What is needed
Whichever lines of the entries hold the word "location" should be identified and copied.

___ Data

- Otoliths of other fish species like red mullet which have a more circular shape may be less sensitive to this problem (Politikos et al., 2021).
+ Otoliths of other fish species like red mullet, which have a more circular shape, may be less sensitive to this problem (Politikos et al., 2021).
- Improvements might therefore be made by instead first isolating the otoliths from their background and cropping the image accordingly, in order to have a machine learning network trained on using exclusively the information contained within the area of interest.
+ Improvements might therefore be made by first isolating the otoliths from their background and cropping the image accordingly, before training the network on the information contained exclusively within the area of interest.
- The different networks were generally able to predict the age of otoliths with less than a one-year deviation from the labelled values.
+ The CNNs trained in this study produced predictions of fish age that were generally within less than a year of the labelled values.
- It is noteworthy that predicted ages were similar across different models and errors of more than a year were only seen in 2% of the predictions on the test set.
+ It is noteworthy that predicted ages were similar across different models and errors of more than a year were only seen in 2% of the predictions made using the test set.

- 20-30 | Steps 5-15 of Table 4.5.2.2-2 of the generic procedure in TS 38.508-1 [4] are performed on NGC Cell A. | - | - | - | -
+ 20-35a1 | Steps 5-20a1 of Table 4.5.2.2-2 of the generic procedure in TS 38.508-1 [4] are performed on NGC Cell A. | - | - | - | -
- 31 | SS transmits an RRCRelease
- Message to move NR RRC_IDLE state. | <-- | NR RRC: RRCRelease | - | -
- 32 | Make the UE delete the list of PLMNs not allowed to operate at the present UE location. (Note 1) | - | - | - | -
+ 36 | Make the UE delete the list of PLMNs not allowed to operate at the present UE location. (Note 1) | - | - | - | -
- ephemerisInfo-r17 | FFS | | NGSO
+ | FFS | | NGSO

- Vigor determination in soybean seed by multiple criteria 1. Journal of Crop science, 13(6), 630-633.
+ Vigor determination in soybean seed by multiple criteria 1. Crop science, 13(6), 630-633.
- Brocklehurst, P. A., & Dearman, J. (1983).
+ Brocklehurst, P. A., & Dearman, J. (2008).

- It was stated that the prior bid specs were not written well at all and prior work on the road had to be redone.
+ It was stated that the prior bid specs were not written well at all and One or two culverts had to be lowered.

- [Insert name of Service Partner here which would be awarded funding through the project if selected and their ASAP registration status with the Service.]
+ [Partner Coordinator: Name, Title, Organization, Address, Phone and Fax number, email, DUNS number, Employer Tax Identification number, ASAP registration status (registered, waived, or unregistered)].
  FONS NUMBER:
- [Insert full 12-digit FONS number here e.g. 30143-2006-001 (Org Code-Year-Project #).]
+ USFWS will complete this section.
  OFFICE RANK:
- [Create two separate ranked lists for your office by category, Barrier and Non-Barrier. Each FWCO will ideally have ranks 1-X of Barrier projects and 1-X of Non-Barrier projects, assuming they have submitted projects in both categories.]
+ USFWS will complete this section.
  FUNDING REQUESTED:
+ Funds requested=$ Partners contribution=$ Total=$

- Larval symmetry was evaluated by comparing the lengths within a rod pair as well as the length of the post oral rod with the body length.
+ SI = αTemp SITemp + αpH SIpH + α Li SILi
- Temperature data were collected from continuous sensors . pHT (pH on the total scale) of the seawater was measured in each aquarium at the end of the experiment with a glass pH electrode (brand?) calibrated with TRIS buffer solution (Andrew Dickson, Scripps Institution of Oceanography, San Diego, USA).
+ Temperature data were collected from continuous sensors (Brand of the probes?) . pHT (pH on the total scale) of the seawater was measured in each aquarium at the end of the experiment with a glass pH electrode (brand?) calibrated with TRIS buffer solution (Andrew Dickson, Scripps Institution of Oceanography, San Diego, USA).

______

Solution for this problem
- 32 | Make the UE delete the list of PLMNs not allowed to operate at the present UE location. (Note 1) | - | - | - | -
+ 36 | Make the UE delete the list of PLMNs not allowed to operate at the present UE location. (Note 1) | - | - | - | -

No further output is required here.